Identify misrepresented catastrophic insurance claims
Claim descriptions were analyzed using TD-IDF analysis for extracting keywords to create features along with temporal and geographical attributes. Multiple classification models were built and ensembled using these features, of which the best performing model was selected using cross-validation and hyperparameter tuning.
Dealer Fraud Identification in Automotive Dealerships
Used Benford's Law to observe anomalous purchase and sales trends among dealers for an automotive giants. We then created a classification model to help flag suspicious dealer fraud cases based on anomalous purchase and sales trends.
Personal Projects
These personal projects have been executed for several experimental projects, several datathons, Kaggle competitions and to understand several theoretical concepts. Some of these projects are yet to be improved, but have their basic skeleton completed. This list here includes projects that were executed before graduate school and during my tensure at graduate school.
TAMU Datathon: Walmart Product Search Engine
Wrote a parallelized web scraper to pull product information from Walmart.com. Built a classification model to find the best suited category for a paticular product. Used graph analysis to build a similar product recommender based on a given products' traits.
MIT COVID-19 Datathon: Evolution of Public Concerns over the course of the pandemic
Use news articles published in New York to extract key themes of public concerns using topic modelling. Studied the trends of these themes over the course of the pandemic to investigate what the key public concerns were.
Kaggle- Kickstarter Project performance prediction
Built a classification model to predict the success of a Kickstarter project using historical Kickstarter projects data with attributes like name of the project, duration, category, goal and other derived metrics.
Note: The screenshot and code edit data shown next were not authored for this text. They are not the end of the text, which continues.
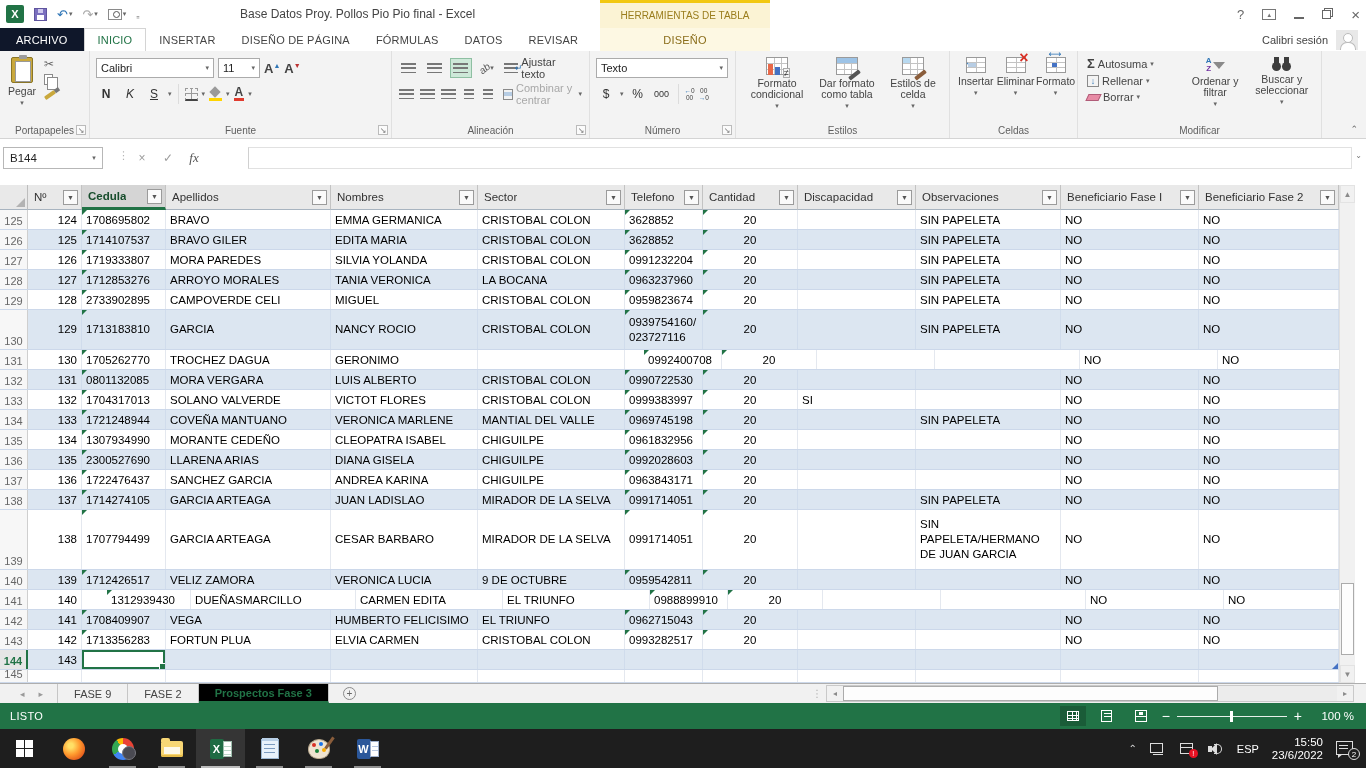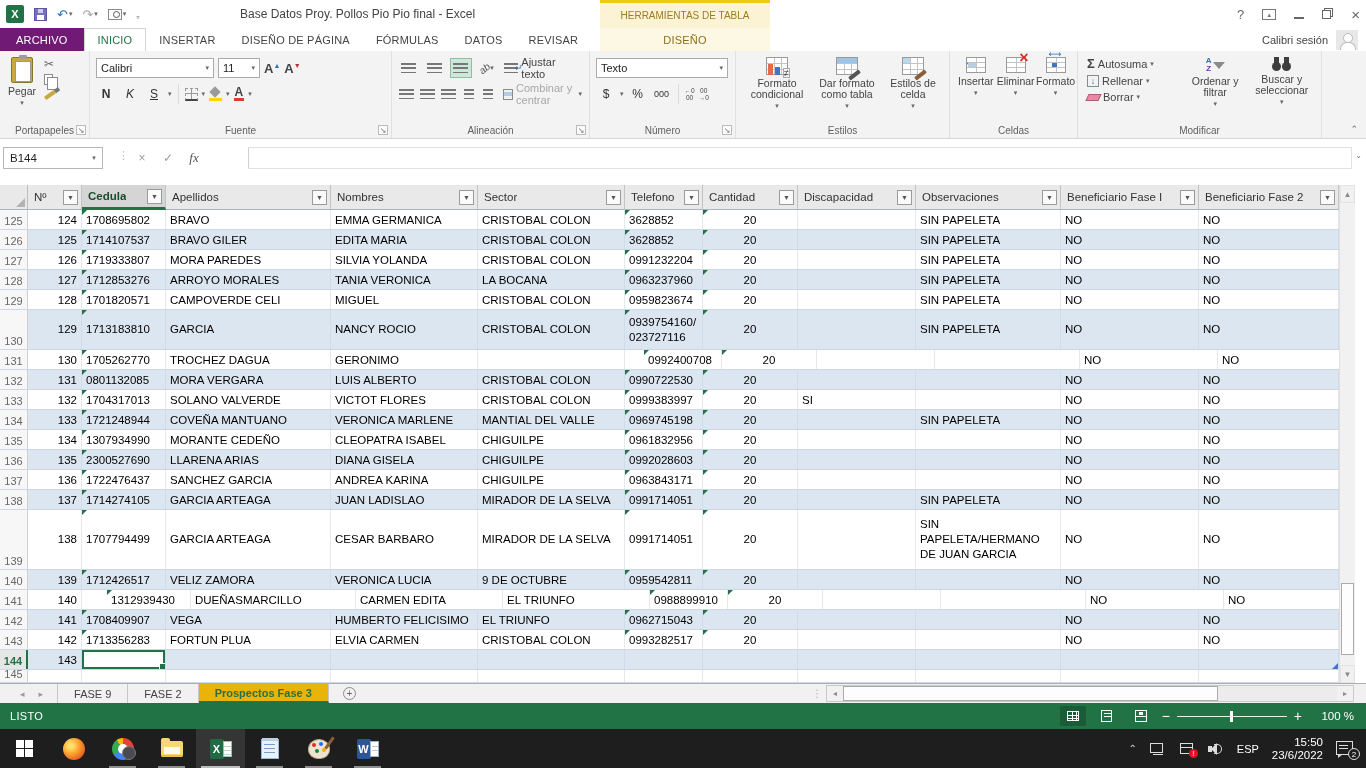--- a/index.html
+++ b/index.html
@@ -26,21 +26,21 @@
   .wc { font-size:13px; text-align:center; }
   .wc-ribbon { width:14px; height:11px; border:1px solid #777; font-size:7px; line-height:9px; text-align:center; color:#777; }
   .wc-min { width:10px; height:9px; border-bottom:2px solid #666; }
   .wc-rest { width:9px; height:9px; border:1px solid #666; box-shadow:2px -2px 0 -1px #fff, 2px -2px 0 0 #666; margin-right:2px;}
   .wc-close { font-size:15px; }
 
   
   .tabrow { position:absolute; top:28px; left:0; width:1366px; height:23px; background:#fff; }
   .rtabs { position:absolute; left:0; top:0; display:flex; height:23px; align-items:stretch; }
   .rtab { font-size:11px; color:#444; padding:0 13px; display:flex; align-items:center; letter-spacing:.2px; }
-  .rtab.file { background:#701a75; color:#fff; padding:0 16px; }
+  .rtab.file { background:#0f172a; color:#fff; padding:0 16px; }
   .rtab.active { color:#217346; background:#fff; border:1px solid #d4d4d4; border-bottom:none; }
   .ctxtabs { position:absolute; left:600px; top:0; width:170px; height:23px; background:#fdf8e3; display:flex; justify-content:center; }
   .rtab.ctx { color:#8a6d1a; }
   .signin { position:absolute; right:8px; top:0; height:23px; display:flex; align-items:center; gap:8px; font-size:11px; color:#444; }
   .avatar { width:22px; height:20px; background:#e8e8e8; position:relative; }
   .avatar::before { content:""; position:absolute; left:7px; top:3px; width:8px; height:8px; border-radius:50%; background:#fff; border:1px solid #bbb; }
   .avatar::after { content:""; position:absolute; left:4px; top:12px; width:14px; height:7px; border-radius:7px 7px 0 0; background:#fff; border:1px solid #bbb; border-bottom:none; }
 
   
   .ribbon { position:absolute; top:51px; left:0; width:1366px; height:88px; background:#f3f3f3; border-bottom:1px solid #d4d4d4; display:flex; }
@@ -176,21 +176,21 @@
   .sbtn { height:18px; display:flex; align-items:center; justify-content:center; font-size:8px; color:#8a8a8a; background:#f1f1f1; border:1px solid #e3e3e3; }
   .vtrack { flex:1; position:relative; }
   .vthumb { position:absolute; left:1px; right:1px; bottom:10px; height:72px; background:#fdfdfd; border:1px solid #ababab; }
 
   
   .tabstrip { position:absolute; top:683px; left:0; width:1366px; height:20px; background:#f1f1f1; border-top:1px solid #aeaeae; display:flex; align-items:stretch; font-size:11px; }
   .tnav { display:flex; align-items:center; gap:14px; padding:0 14px 0 20px; color:#9a9a9a; font-size:9px; }
   .stabs { display:flex; align-items:stretch; }
   .stab { padding:0 16px; display:flex; align-items:center; color:#444; border-right:1px solid #c6c6c6; }
   .stab:first-child { border-left:1px solid #c6c6c6; }
-  .stab.active { background:#eab308; color:#217346; font-weight:bold; border-bottom:2px solid #217346; }
+  .stab.active { background:#000000; color:#217346; font-weight:bold; border-bottom:2px solid #217346; }
   .newsheet { margin-left:14px; display:flex; align-items:center; }
   .plusc { width:13px; height:13px; border:1px solid #8a8a8a; border-radius:50%; color:#666; font-size:10px; line-height:11px; text-align:center; }
   .hs-handle { margin-left:auto; color:#b0b0b0; font-size:10px; display:flex; align-items:center; padding:0 4px; }
   .hscroll { width:528px; display:flex; align-items:stretch; background:#f1f1f1; border:1px solid #c9c9c9; margin:1px 12px 1px 0; }
   .hbtn2 { width:16px; display:flex; align-items:center; justify-content:center; color:#8a8a8a; font-size:8px; }
   .htrack { flex:1; position:relative; background:#ececec; }
   .hthumb { position:absolute; left:0; top:0; bottom:0; width:76%; background:#fdfdfd; border:1px solid #ababab; }
 
   
   .statusbar { position:absolute; top:703px; left:0; width:1366px; height:26px; background:#217346; color:#fff; display:flex; align-items:center; }
@@ -627,21 +627,21 @@
           <div class="c tri" style="width: 78px; flex: 0 0 78px;">0963237960</div>
           <div class="c ac tri" style="width: 95px; flex: 0 0 95px;">20</div>
           <div class="c " style="width: 118px; flex: 0 0 118px;"></div>
           <div class="c " style="width: 145px; flex: 0 0 145px;">SIN PAPELETA</div>
           <div class="c " style="width: 138px; flex: 0 0 138px;">NO</div>
           <div class="c " style="width: 140px; flex: 0 0 140px;">NO</div>
         </div>
         <div class="row" style="height: 20px;">
           <div class="rh">129</div>
           <div class="c ar" style="width: 54px; flex: 0 0 54px;">128</div>
-          <div class="c tri" style="width: 84px; flex: 0 0 84px;">1701820571</div>
+          <div class="c tri" style="width: 84px; flex: 0 0 84px;">2733902895</div>
           <div class="c " style="width: 165px; flex: 0 0 165px;">CAMPOVERDE CELI</div>
           <div class="c " style="width: 147px; flex: 0 0 147px;">MIGUEL</div>
           <div class="c " style="width: 147px; flex: 0 0 147px;">CRISTOBAL COLON</div>
           <div class="c tri" style="width: 78px; flex: 0 0 78px;">0959823674</div>
           <div class="c ac tri" style="width: 95px; flex: 0 0 95px;">20</div>
           <div class="c " style="width: 118px; flex: 0 0 118px;"></div>
           <div class="c " style="width: 145px; flex: 0 0 145px;">SIN PAPELETA</div>
           <div class="c " style="width: 138px; flex: 0 0 138px;">NO</div>
           <div class="c " style="width: 140px; flex: 0 0 140px;">NO</div>
         </div>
Kaggle- Prediction of House Prices
Using over 75 predictors, a regression model was created after extensive data exploration, feature engineering and data treatment. The results are currently in the top 31% of the leaderboard.
Kaggle- Google Analytics Customer Revenue Prediction
On the basis of the data on a customer's visit to a Google Merchandise Store (or a GStore), the revenue per customer was predicted. Features like the channel and device used to access the GStore among others were used for data preprocessing and feature engineering before passing them through a regression model.
Analytics Vidhya- Prediction of user performance in a programming problem
This multiclass classification problem uses a problem and a programmers' attributes to predict range of attempts it will take the programmer to solve the problem. The output is to serve as an input to a problem recommendation engine and to provide hints on problems users are likely to get stuck on.
Other Projects
These projects were done in my capacity as a research assistant Duke University. As a research assistant, the projects were done in a team under the guidance of a professor or a team lead. The time period of these projects was generally 5-6 months.
Ongoing: Detection of text-recycling in STEM research reports
Using text analysis to detect the presence and amount of text-recycling (using your own historical writing) in STEM reseach reports. I am doing this research under the guidance of Dr. Cary Moskovitz
Study and Analysis of co-authorships and reseach patterns at Duke Global Health Institute
Designed metrics to evaluate the number of past publications of DGHI researchers as first and last authors and their past international collaborations (co-authorships) to further analyze research trends at DGHI.